I just sat down and watched the documentary “Echo in the Canyon” on Netflix. It’s the tale of the remarkable point in time when mid-1960s Laurel Canyon seemed to be the moral equivalent of a Paris salon in the 1920s. The list of influential rock musicians who either called the canyon their home or made regular pilgrimages there represents a who’s who of Rock and Roll Hall of Fame members. Sadly, more than a few of the voices from that era are silenced, having succumbed to their own reckless ways. 

But despite the hedonism of their time and the excesses that claimed the lives of many of their compatriots, a good deal of the music makers are still around and, in this film, fill the role of storytellers. They tell their stories to Jakob Dylan (son of Bob), who was at times a fanboy, musical archaeologist, and modern-day interpreter of some of the more famous songs this era and this geographic location produced in live performances of timeless classics that pop up throughout the documentary.

The resounding themes of the documentary pounded home with every sound mix of a song by the Byrds, the Beach Boys, or Buffalo Springfield: how intervened the music was to the lifestyle — more precisely, the bohemian and libertine excesses that echoed as loudly as the musical notes in Laurel Canyon at this time. 

The years have not been so kind to the surviving denizens of Laurel Canyon who managed to survive this epoch. The once young and vibrant singer of The Mamas and the Papas looks like the grandma next door, and the craggy faces and liver spots are as profound as all the documentary subjects’ sense of self-importance.

Now, I liked the documentary. I love the music from this part of my childhood, but the documentary hinges on the lynchpin of the baby-boom generation. They still believe, as septuagenarians, what they believed when they were 19.

I know, this all makes me sound so “unwoke” and unenlightened to suggest the “no-holds-barred” approach to a life of drugs, sexual promiscuity, and do-it-yourself pagan mysticism was a bad thing. Blame my dad.

Just a few short miles from Laurel Canyon Boulevard at this very time, in the “flatlands” of the Valley, our dad, like John Wayne at the Alamo, was determined to keep the worst parts of the popular culture in the 1960s at bay. Our dad was not some kind of uber-Catholic — well, in a way he was — but he was also someone who regular consumed pop culture, especially the movies. 
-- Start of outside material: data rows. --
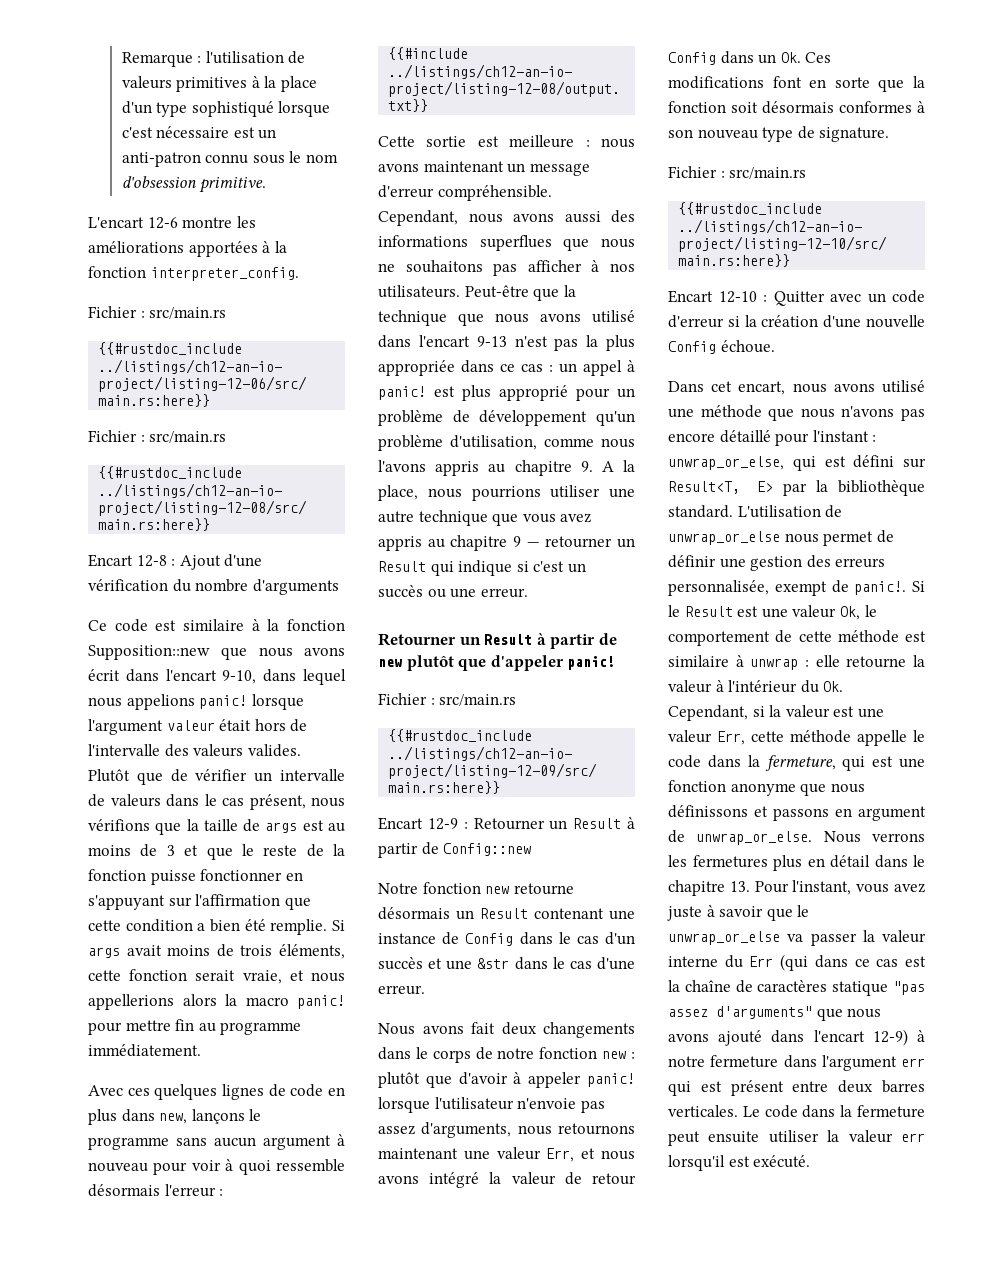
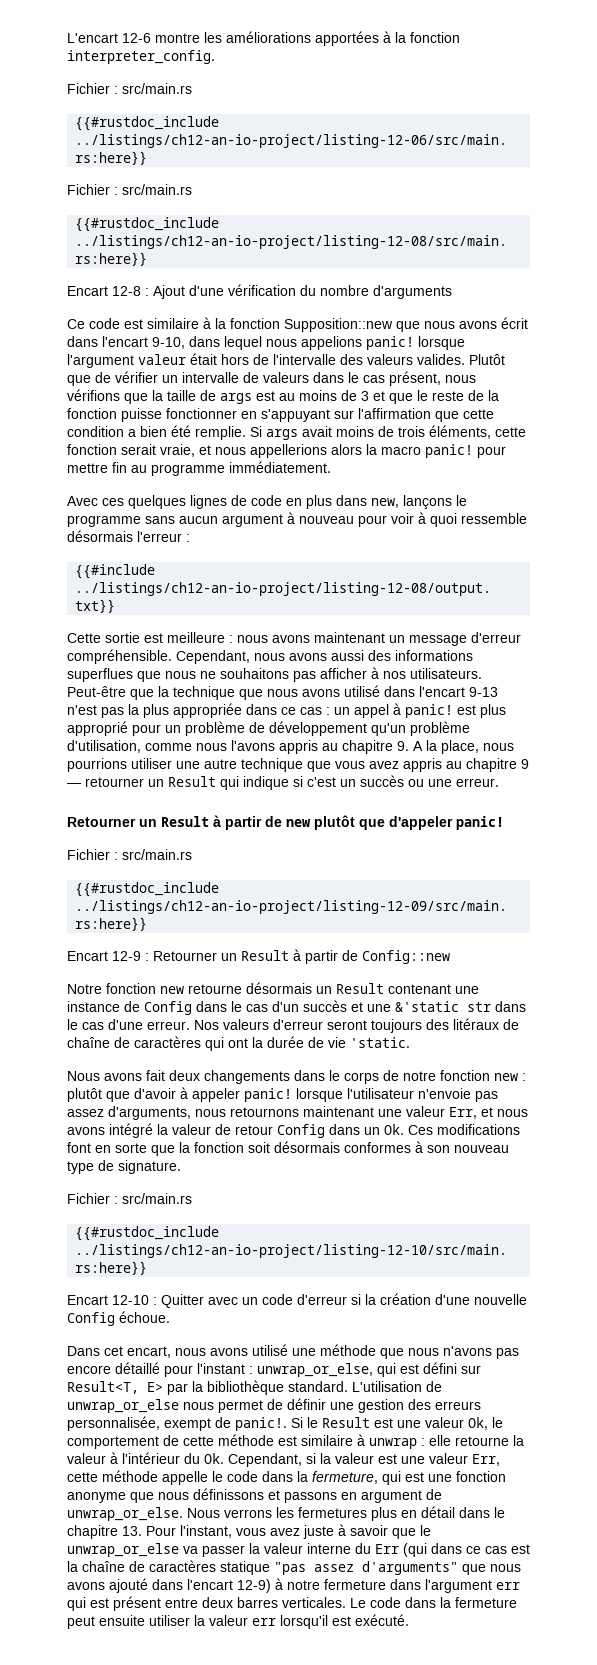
[121,51,306,67] [121,76,317,92] [121,101,331,117] [121,126,277,139] [121,151,338,167] [121,176,267,193] Remarque : l'utilisation de valeurs primitives à la place d'un type sophistiqué lorsque c'est nécessaire est un anti-patron connu sous le nom d'obsession primitive. // -> (67, 38) none
[477,958,510,969] &str -> [395,1001,491,1012] &'static str
(425, 990) none -> [194,1018,519,1033] [67,1036,410,1051] Nos valeurs d'erreur seront toujours des litéraux de chaîne de caractères qui ont la durée de vie 'static.

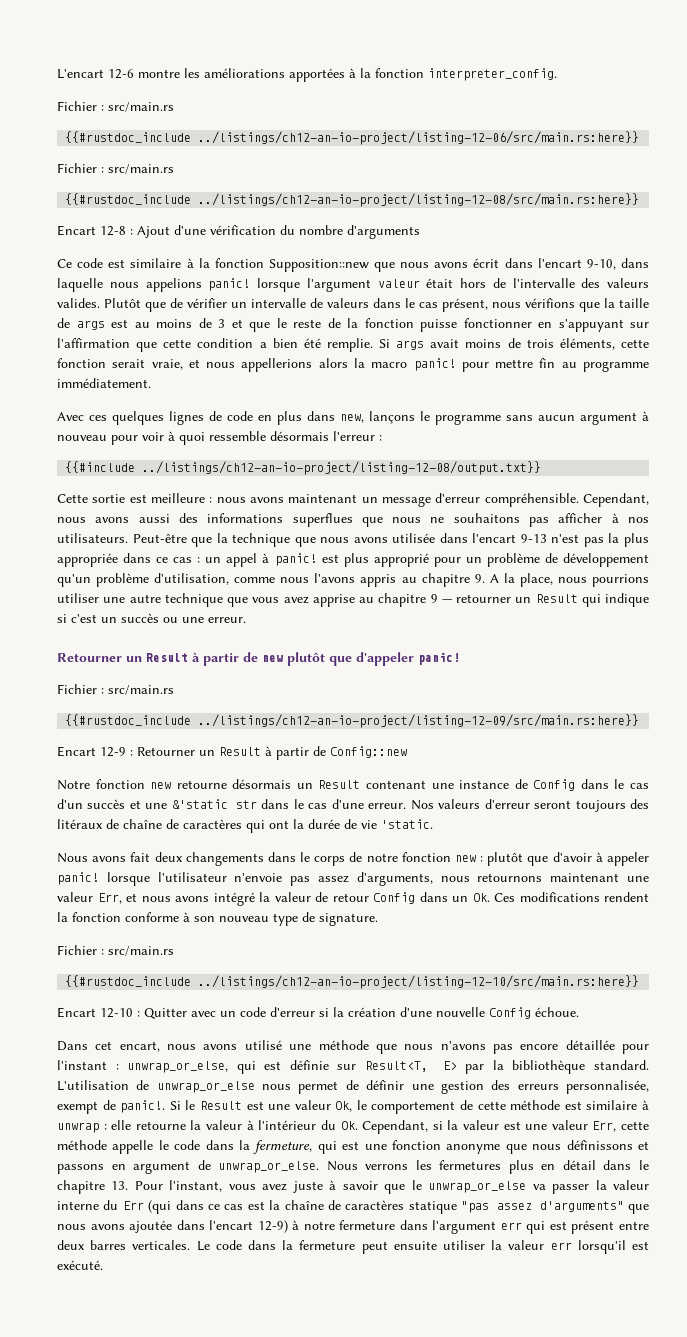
[224,336,262,350] lequel -> [57,278,103,292] laquelle
[344,685,380,697] utilisé -> [392,533,436,543] utilisée
[403,758,442,772] appris -> [312,594,355,607] apprise
[67,1141,411,1156] font en sorte que la fonction soit désormais conformes -> [604,892,649,902] [57,912,179,922] rendent la fonction conforme
[115,1362,160,1374] détaillé -> [565,1040,615,1050] détaillée
[423,1362,457,1374] défini -> [289,1060,329,1070] définie
[109,1578,148,1593] ajouté -> [129,1220,173,1233] ajoutée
If you suggested John Wayne was not the world’s greatest actor, you were going to get an argument. And when it came to Catholic stars of his era, he took a kind of pride in their personal and public successes and was pained by their personal and public failures.

He warned us about the Beatles. We did not heed his musical advice. But as much as we loved all the irresistible force of the music from the ’60s and ’70s in our household (out of earshot from our pop, of course), the music always came up against the immovable object of our dad.  

He managed, along with our mom, to build a wonderful Catholic fortress for us, and none of my brothers and sisters “bought” the other stuff the culture was selling, the same thing the musicians in 1960s Laurel Canyon were peddling. 

Due to the ample amounts of that music my brothers and sisters consumed, at least those of us in the “second wave” of our family dynamic, it amazes me a little that at least one of us might have taken the bait and been lost to the culture. There were plenty of kids we grew up with, kids who went to the same parish school and the same Catholic high schools we did that did not come out of this time period unscathed. 

Why us? I think I must blame our dad again. 

He keeps popping up in my life recently. He’s been gone for more than 30 years, yet he still wields influence on his children, an influence that directed us not only into the bosom of the Church from the cradle, but kept us there, every one of us. 

And now, as they make movies nostalgic for that time and show us how the avant-garde has become commonplace and part of our everyday culture, our dad comes off as the ultimate countercultural icon.

Somebody should make a documentary about that.